Why the Grateful Dead is Right

gratefuldeadI thought the brouhaha about the Grateful Dead’s misguided, not to mention technically impossible, attempt to remove all of their live show recordings from the internet had blown over in light of their change of heart.

Now I read a Thomas Hawk (who based on his jukebox posts listens to almost exactly the same sort of music I do) post where he quotes this post from Cory Doctorow at Boing Boing. Cory argues that the Dead’s change of heart is merely a smokescreen since the superior soundboard recordings will only stream (e.g., play over the web), but cannot be downloaded. Cory writes:

“Now the rightsholders want it both ways: they want to profit from the goodwill that fans retain for the band due to its generosity, but they want to revise that generosity downwards. They want to change the deal so that fans continue to do just as much evangelizing, spend just as much money on shows and shirts, but get less in return.”

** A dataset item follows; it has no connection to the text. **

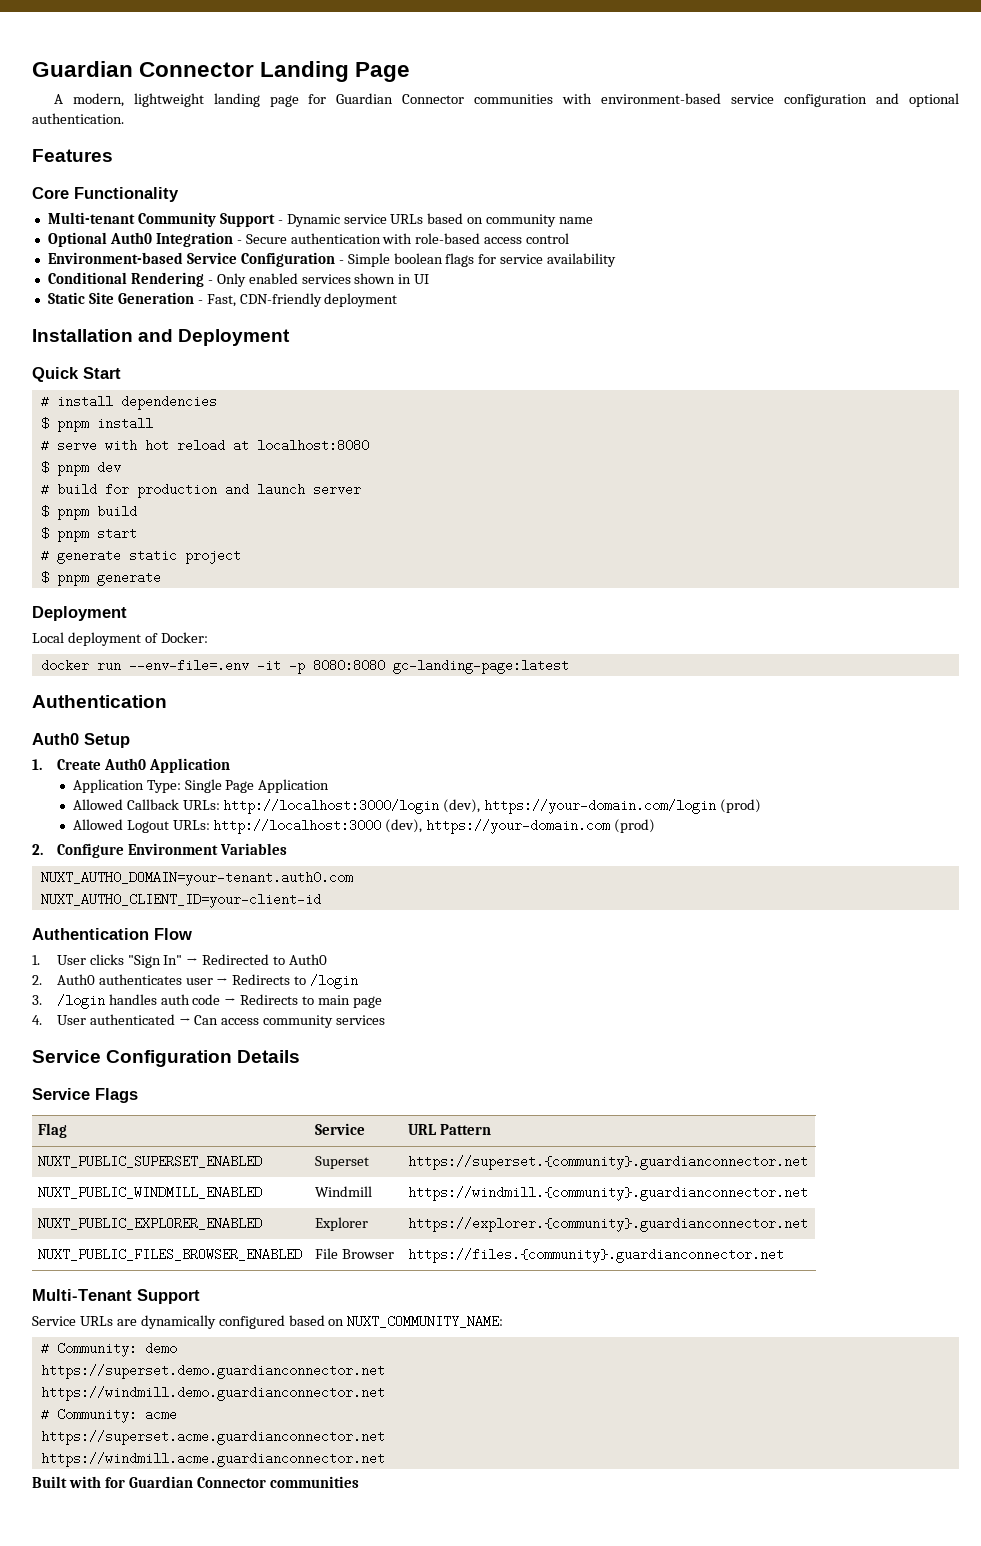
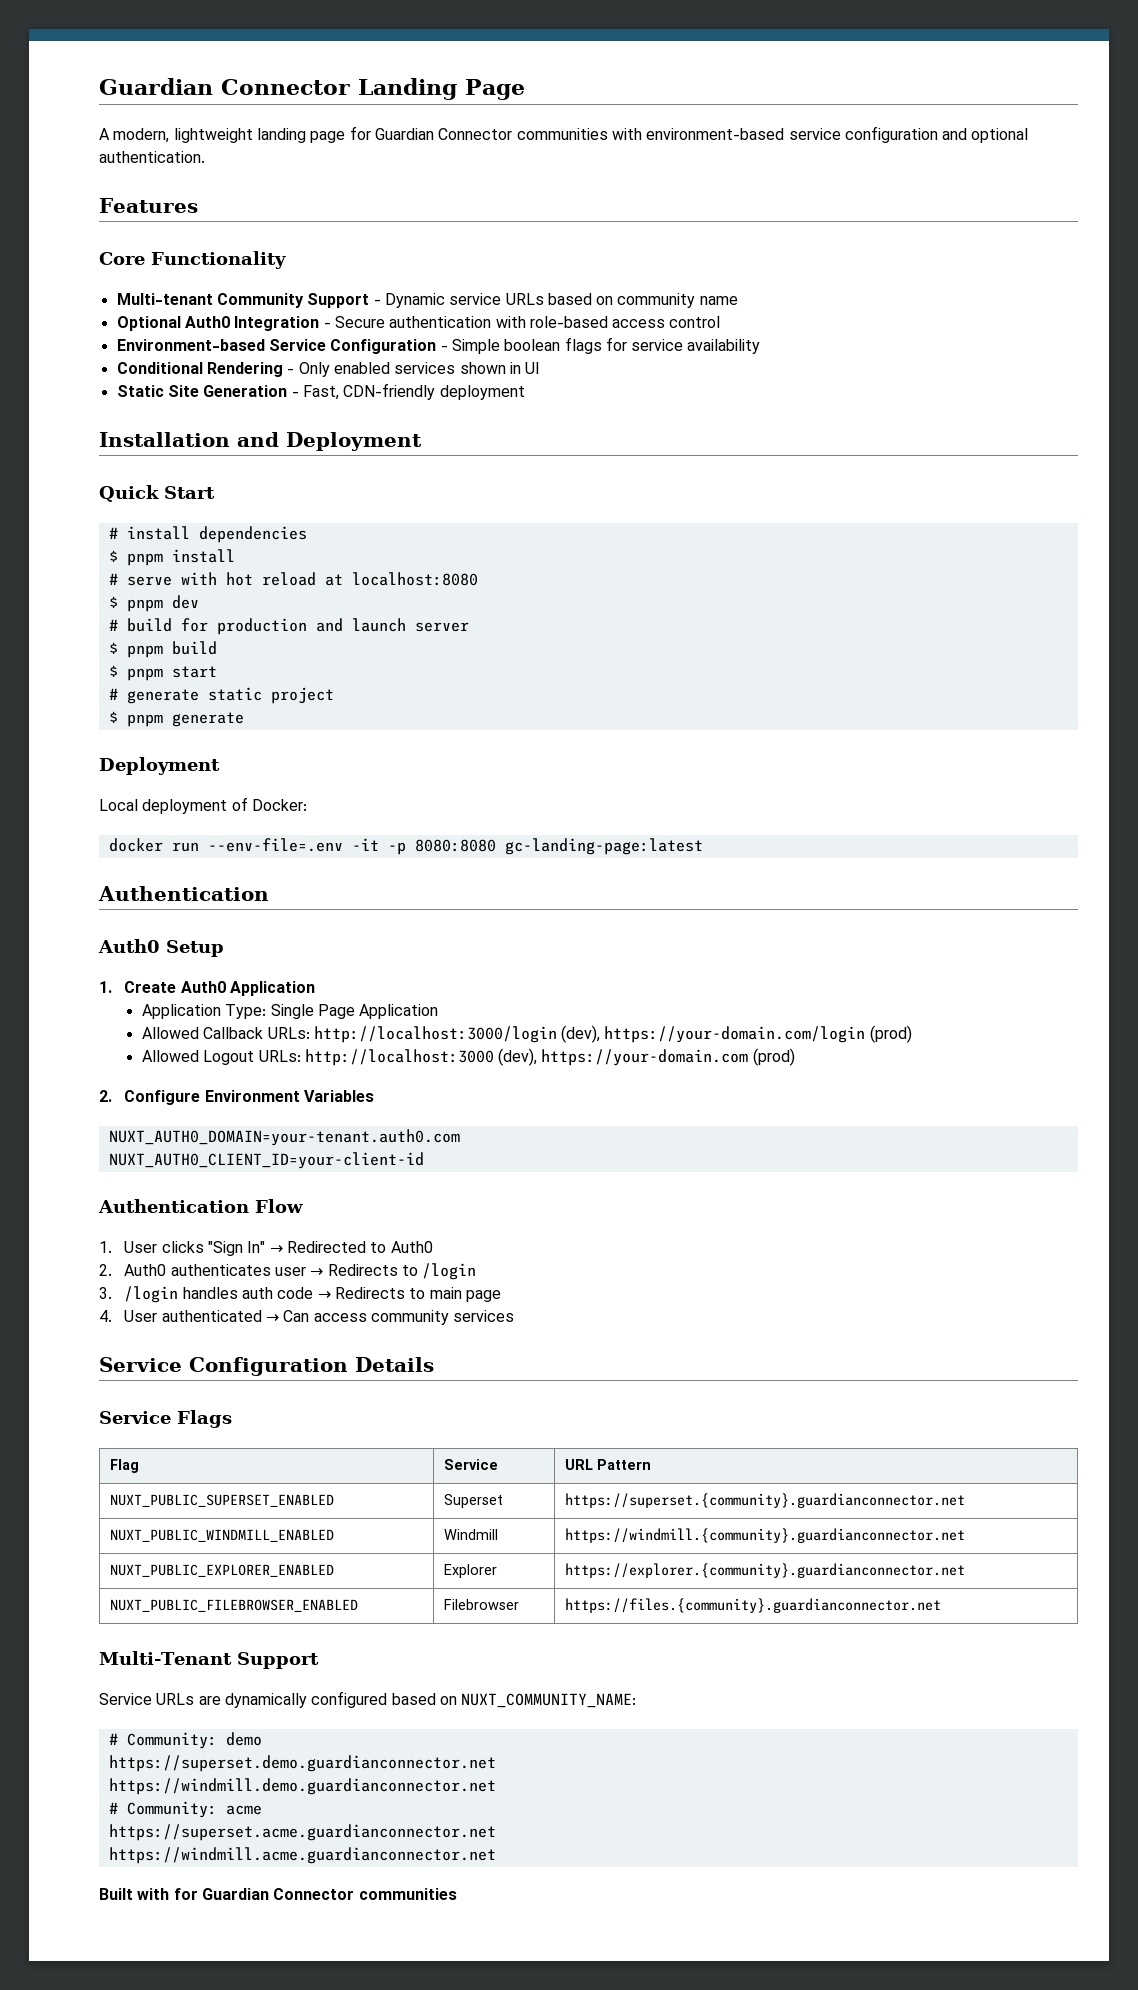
- NUXT_PUBLIC_FILES_BROWSER_ENABLED | File Browser | https://files.{community}.guardianconnector.net
+ NUXT_PUBLIC_FILEBROWSER_ENABLED | Filebrowser | https://files.{community}.guardianconnector.net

I disagree. For one thing, goodwill is great, but is doesn’t pay the bills. The Dead have already given up tons of cash by making so many of their recordings freely available for so long. In addition, they can’t create any new product, since Jerry Garcia has shuffled off this mortal coil. The band has done more than any other organization in history to give its fans free music. Nowhere does it say that being progressive and consumer-centric requires you to give up all of your valuable possessions. If a restaurant feeds people for free for a while, but stops when its paying business slows, is that somehow worse than never giving away food in the first place? I think not.

Cory supports his point by noting that the Dead control the copyright in the non-soundboard recordings every bit as much as they control the soundboard recordings. Perhaps they do (no legal analysis here- that’s not the point), but that just means the band has elected to give away some of its property but not all. If we want to start bashing bands for being mercenary and greedy, there are a lot of other bands we should target first. Moreover, a sense of entitlement will make other bands weary of taking similar progressive positions on audience recording, trading and downloading.

Then of course there’s Total Recorder and its brethren- but that’s also not the point.

I was all over the band when the news first came out. But I think the current plan is a fair compromise. Fair to us and fair to them. Remember, win-win or no deal.